What do you use for custom wakeword

KiboOst · January 26, 2020, 9:01am

Hi,

Following this I would like to know what you guys use for your custom wakeword with rhasspy.

I have done my custom wakeword two times with snowboy. Whatever I try for audio_gain (less or greater than 1) and sensitivity, I can’t it to work reliable. If I don’t want many false positive, I can’t wake anymore when needed. Actually I’m using audio_gain 0.6 and sensitivity 0.38, yesterday was looking a movie in the same room and every 5 mins got a false positive.

Comparing with snips it’s just horrible. What is even worse, is that with snips, when there is a false positive (it happens every few days (not few minutes !!)), snips doesn’t recognize an intent. Here, rhasspy always recognize an intent, even with high confidence. So every few minutes I had the weather for tomorrow … Totally unusable like this, can’t even test to put it in a living room with family talking around.

I use a rpi4 buster lite, respeaker 2mic pihat (same hardware with snips). Did recorded the waves files on the pi, uploaded them on snowboy website and generated the pmdl file with default settings. (tried also to record from a surface pro directly on snowboy site).

I absolutely need three custom wakewords (one per family member, as I filter some intent on who is asking).
Porcupine seems a better solution, but seems we have to re generate wakeword files every 30 days even for private personnal use. So not really a solution.

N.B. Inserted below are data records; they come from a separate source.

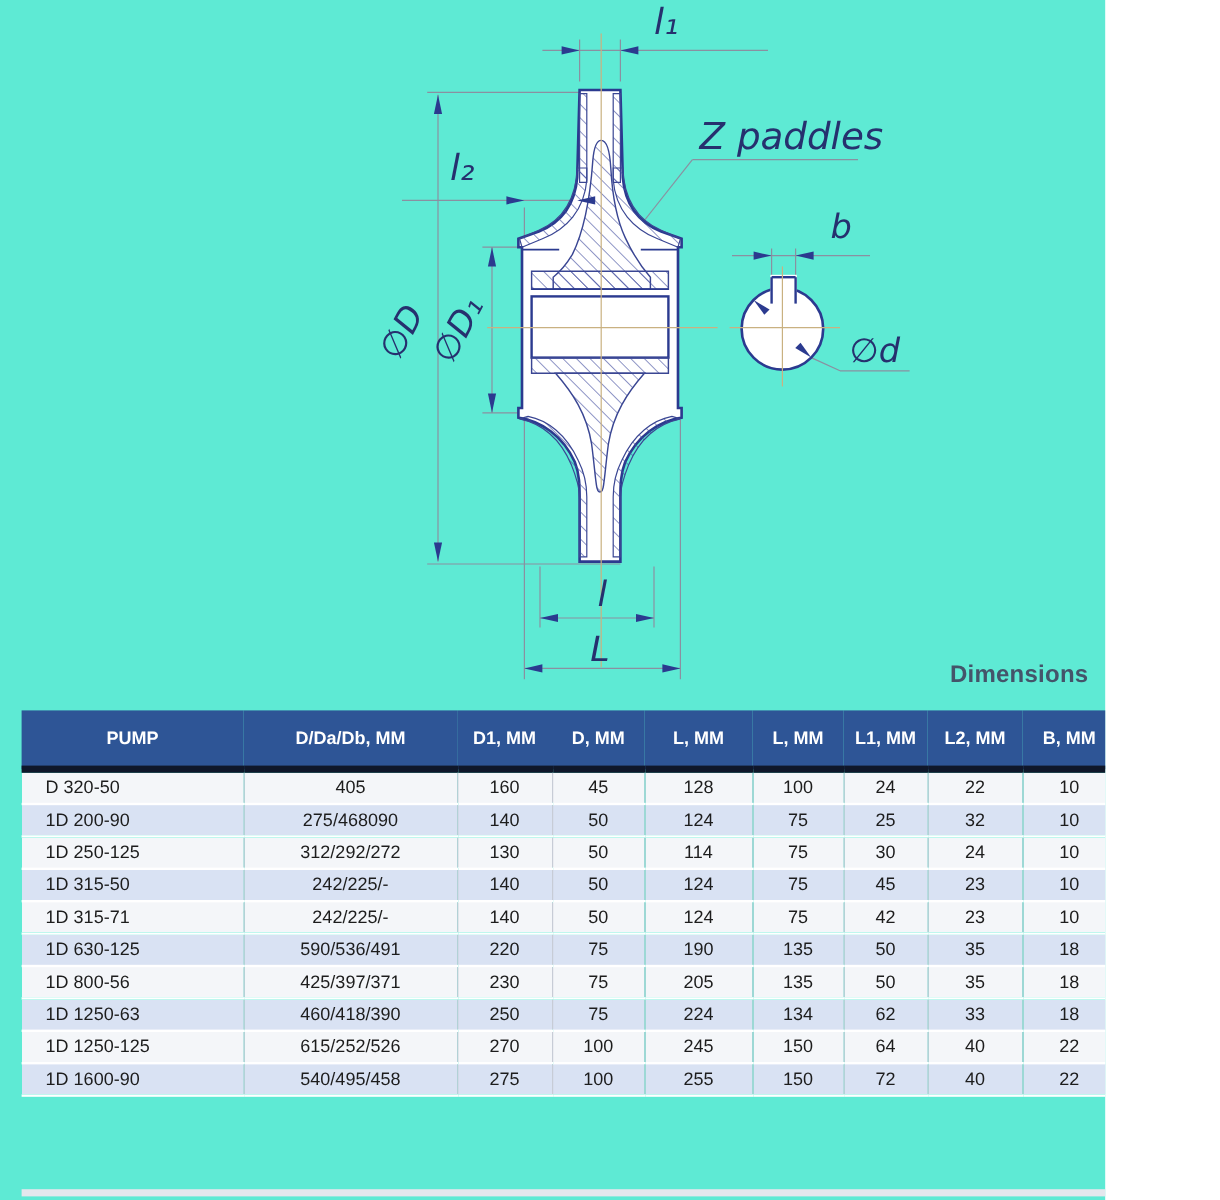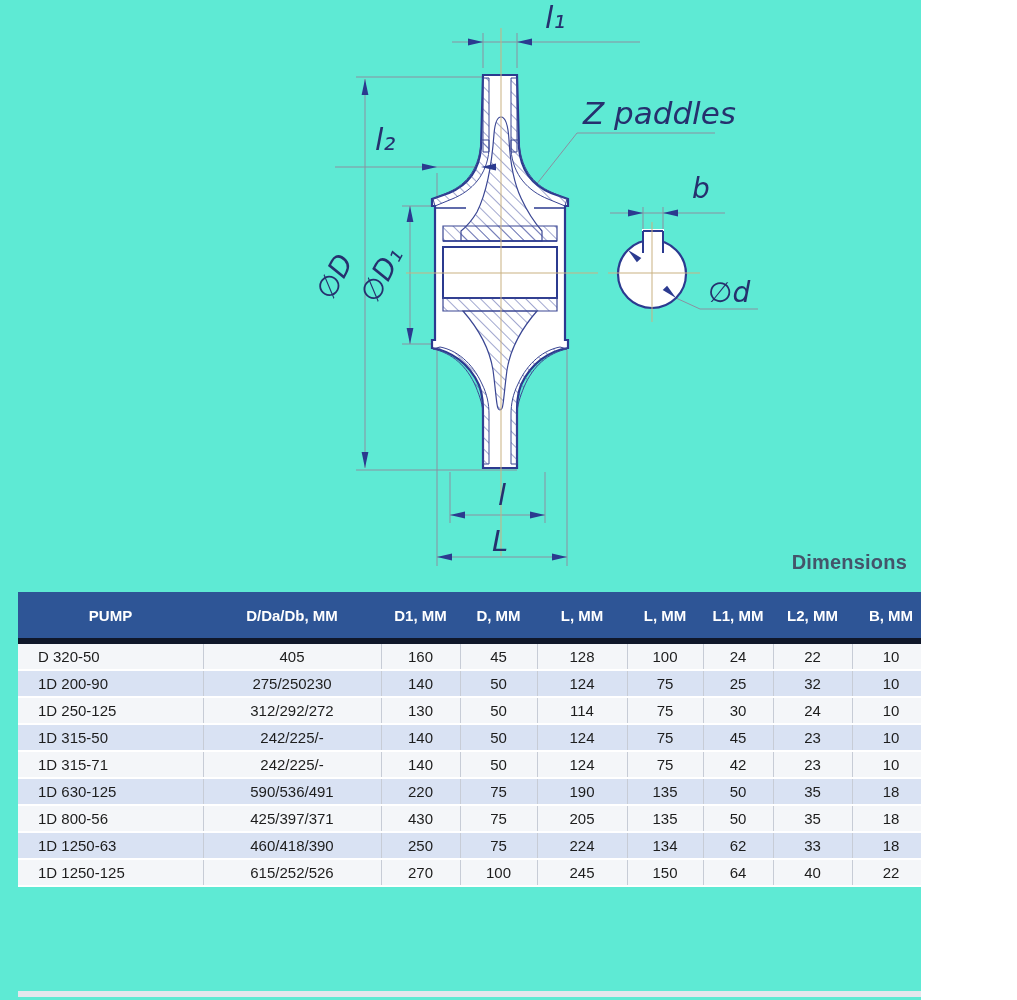"275/250230" td { text: 275/250230 -> 275/468090 }
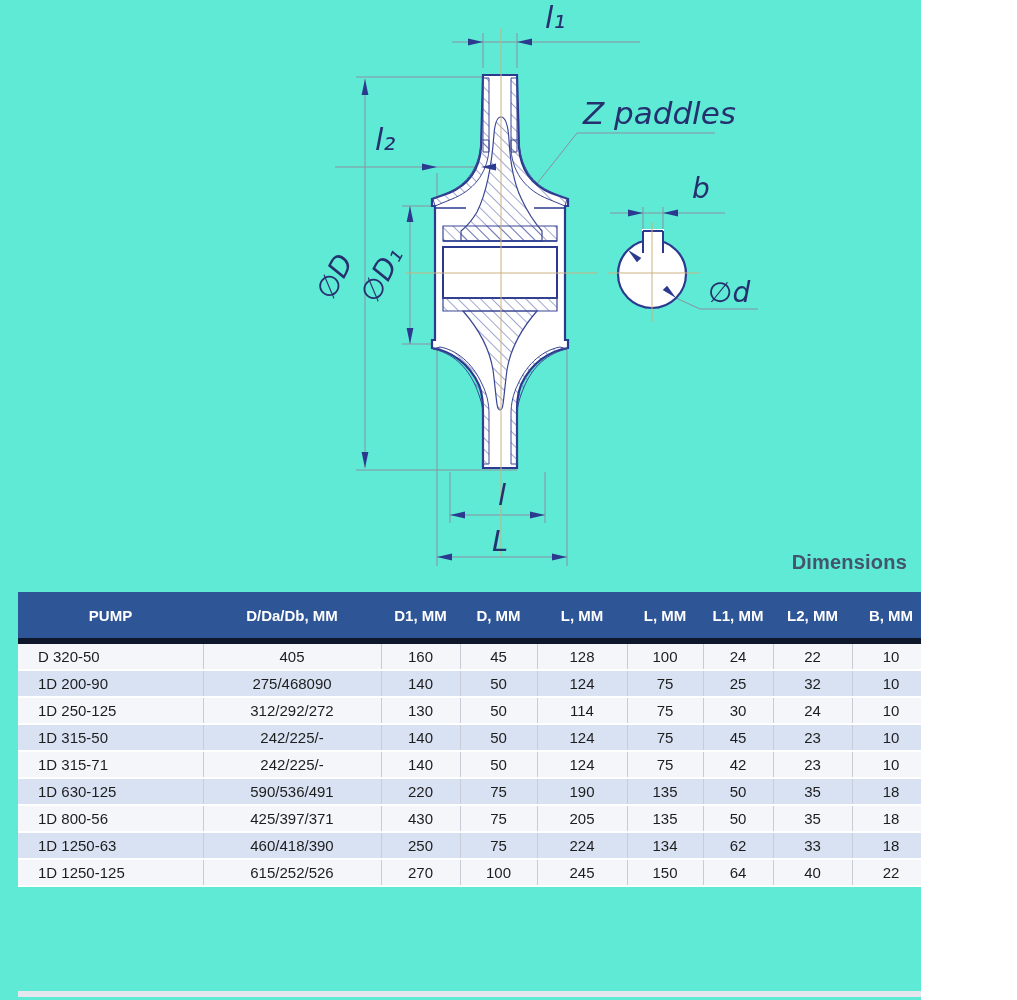"430" td { text: 430 -> 230 }
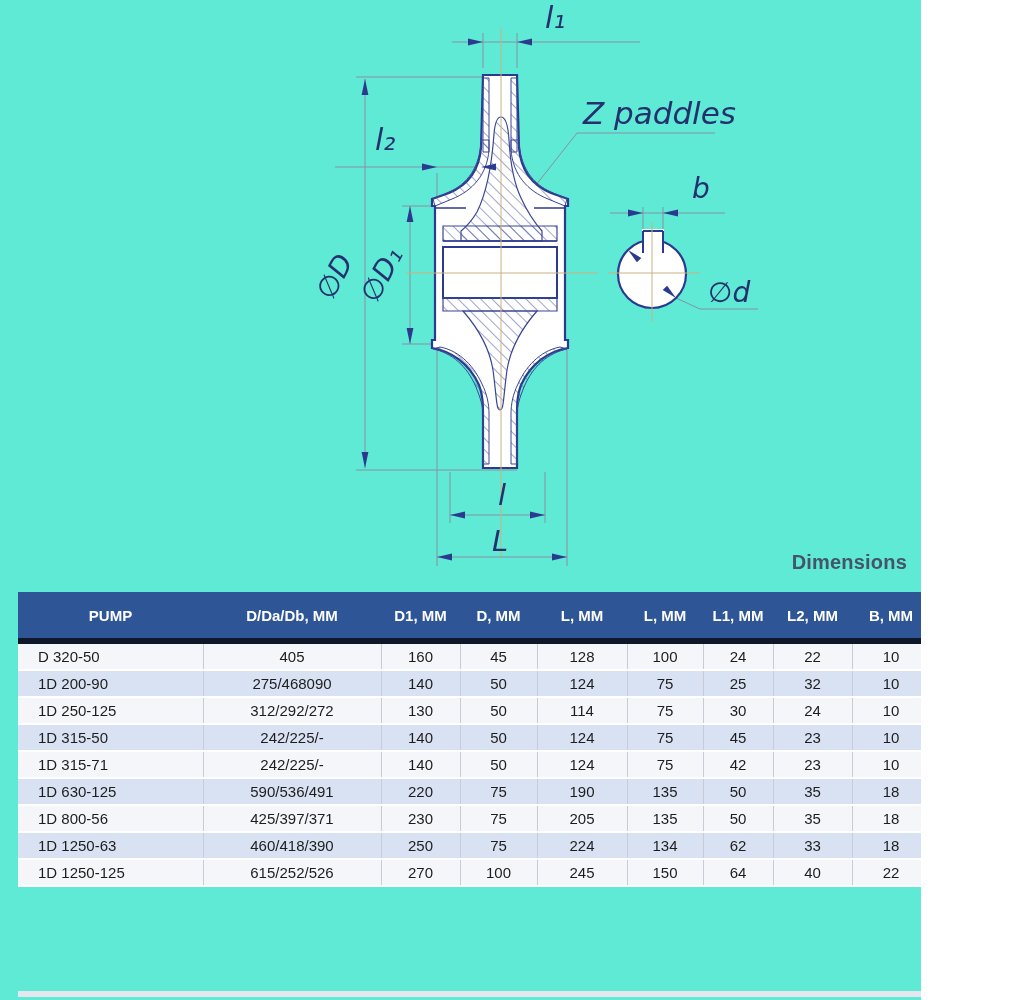"1D 1600-90" tr { html: none -> <tr> <td>1D 1600-90</td> <td>540/495/458</td> <td>275</td> <td>100</td> <td>255</td> <td>150</td> <td>72</td> <td>40</td> <td>22</td> <td>8</td> </tr> }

snips wakeword works really great, was easy to generate samples for each wakeword and generate the wakewords, process was entirely offline, so I don’t know if rhasspy could use it.

Anyway, I would really listen what other users use for custom wakeword, how you did generate them, and how it works. And why it works …

Actually, rhasspy is an amazing solution, all works really nice with easy setup, and with coming full hermes and base/sat setup it will be a beast. But without a reliable wakeword detection, it’s just unusable.

With snips, I had to edit each sample in audacity to cut leading and trailing noise, made a big difference. Didn’t do that for snowboy, I will retry to record new samples and make them as clean as possible before generating the wakeword. But every experience will be wellcome

KiboOst · January 26, 2020, 9:20am

Indeed, something that could explain such problems, will definitely try different things.

Here are three sample wave files:

first one : one of sample that served for snowboy. Lot of leading and trailling noise
second one : the same, cut on the actual wakeword sound
third one : one of the cut sample that generated my actual production snips wakeword. We can see volume is a lot lower. Dunno if it play, but audio_gain should take care of this.

Putting all this for common experience / feedback and make things better

Indeed, such leading / trailing noise was a problem also for snips wakeword, and I did manually cut each samples in audacity (free and portable) before generating the wakeword, which made a bug difference in reliability.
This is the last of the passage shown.